Não se pense que o problema brasileiro restringe-se à região do semi-árido, afetada pelas secas. O Estado mais desenvolvido do país, São Paulo, enfrenta grandes dificuldades também. A água existe, mas é pouca para atender aglomerações como a da região metropolitana de São Paulo, com seus 17 milhões de habitantes. Até setembro do ano passado, o rodízio no abastecimento atingia 5 milhões de pessoas. Elas recebiam água um dia e ficavam dois sem. Considerando seus próprios recursos, a Grande São Paulo poderia oferecer apenas 200 metros cúbicos de água por habitante ao ano – um volume que daria apenas para o gasto doméstico. Por causa dessa miséria hídrica, a Grande São Paulo tem de tomar água emprestada de outras bacias, como a do Rio Piracicaba, que garante 55% de seu abastecimento. "Estamos no limite e temos poucas alternativas", diz Hugo Marques da Rosa, presidente do Comitê da Bacia do Alto Tietê.

O caso do Nordeste já é clássico. A região recebe mais chuvas do que a Espanha, mas sofre pela falta de água por uma combinação perversa de três fatores: as chuvas concentram-se em um período muito curto, o solo rochoso não permite que a água alimente os lençóis subterrâneos e, por fim, a forte insolação transforma em vapor 90% da água trazida pelas chuvas. As soluções para o problema são difíceis e caras. No ano passado, só com medidas emergenciais, o governo federal gastou cerca de 1,2 bilhão de reais para atender uma população de 12 milhões de pessoas atingidas pela seca.

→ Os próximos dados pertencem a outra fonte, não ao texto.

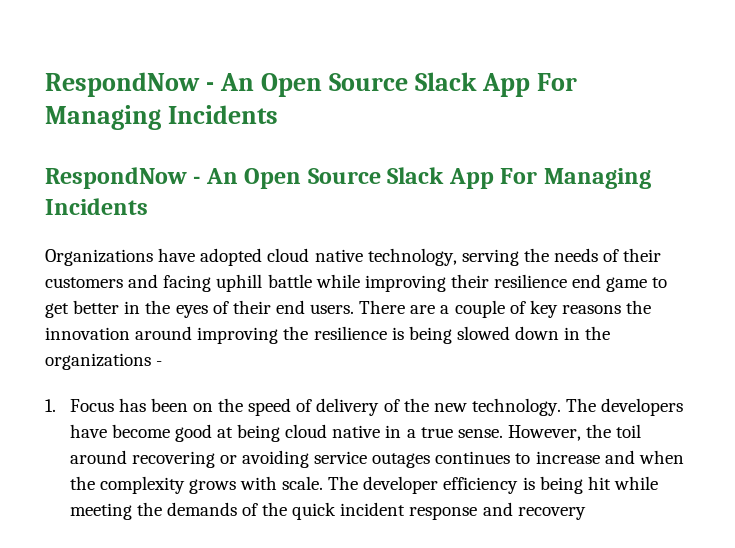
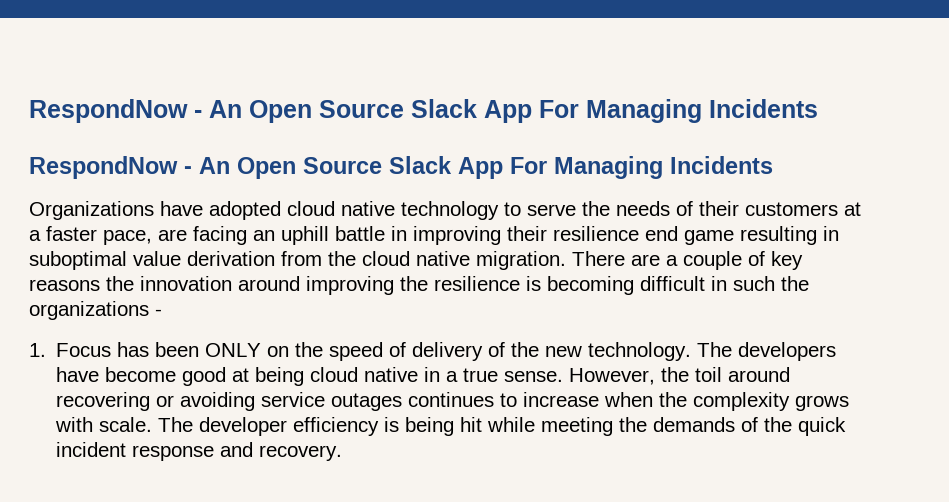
- Organizations have adopted cloud native technology, serving the needs of their customers and facing uphill battle while improving their resilience end game to get better in the eyes of their end users.
+ Organizations have adopted cloud native technology to serve the needs of their customers at a faster pace, are facing an uphill battle in improving their resilience end game resulting in suboptimal value derivation from the cloud native migration.
- There are a couple of key reasons the innovation around improving the resilience is being slowed down in the organizations -
+ There are a couple of key reasons the innovation around improving the resilience is becoming difficult in such the organizations -
- 1. Focus has been on the speed of delivery of the new technology.
+ 1. Focus has been ONLY on the speed of delivery of the new technology.
- However, the toil around recovering or avoiding service outages continues to increase and when the complexity grows with scale.
+ However, the toil around recovering or avoiding service outages continues to increase when the complexity grows with scale.
- The developer efficiency is being hit while meeting the demands of the quick incident response and recovery
+ The developer efficiency is being hit while meeting the demands of the quick incident response and recovery.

Quando a água se torna escassa, a economia balança. No Nordeste brasileiro, a seca tem um impacto violento sobre a produção. Nos últimos anos, segundo estudo da Agência Nacional de Energia Elétrica, ANEE, ela foi responsável por uma redução de 4,5% do produto interno bruto regional. Sem contar as oportunidades que a região perdeu. Mesmo o poderoso interior de São Paulo já sofre com esse problema, segundo o secretário estadual de Recursos Hídricos, Antonio Mendes Thame. "Falta água para novas indústrias", diz ele. Pelo globo afora, à medida que a escassez aumenta, crescem os investimentos para garantir o abastecimento. No Oriente Médio, a situação é tão crítica que se gasta muito, mesmo que seja para obter pouco. A Arábia Saudita instalou 25 estações de dessalinização da água do mar – o processo mais caro de obtenção de água doce – para atender a menos de 4% de suas necessidades.

Os efeitos da falta de água fresca e boa são cristalinos quando se fala em saúde. Mais de 5 milhões de pessoas morrem por ano devido a doenças relacionadas à má qualidade da água e a condições ruins de higiene e saneamento. Os dados são da Organização Mundial de Saúde, cujos especialistas calculam que metade da população dos países em desenvolvimento é afetada por moléstias originadas na mesma fonte, como diarréia, malária e esquistossomose. No Brasil, segundo o Ministério da Saúde, a diarréia mata 50.000 crianças por ano, em sua maioria antes de completar 1 ano de idade. Além disso, a falta de água de qualidade e de serviços de saneamento – apenas 16% dos esgotos sanitários são tratados no país – é responsável por 65% das internações hospitalares.

O consumo humano de água em coisas básicas como saciar a sede, banhar-se, lavar a roupa e cozinhar é pequeno. Uma pessoa precisa de um mínimo de 50 litros por dia. Com 200 litros, vive confortavelmente. É pouco, comparado com os 1.910 litros de água necessários para produzir 1 quilo de arroz ou 3.500 para garantir 1 quilo de frango. E é nada perto dos 100.000 que se gastam para produzir 1 quilo de carne de boi. "Uma dieta saudável para uma única pessoa exige 1,2 milhão de litros ao ano", calcula Philip Ball, autor de H2O, A Biography of Water (H2O, Uma Biografia da Água).

Essa onipresença da água dá uma medida do seu valor econômico ao mesmo tempo que coloca uma interrogação sobre o impacto que a cobrança pelo seu uso terá sobre o custo de vida. É uma equação difícil de resolver. Legalmente, no Brasil, o Estado pode cobrar por ela desde janeiro de 1997, quando foi aprovada a Lei das Águas. A perspectiva da cobrança pode desagradar o cidadão, que já paga impostos demais. Tem a seu favor, porém, a vantagem de jogar luz sobre um tema que costuma ficar encoberto como os canos.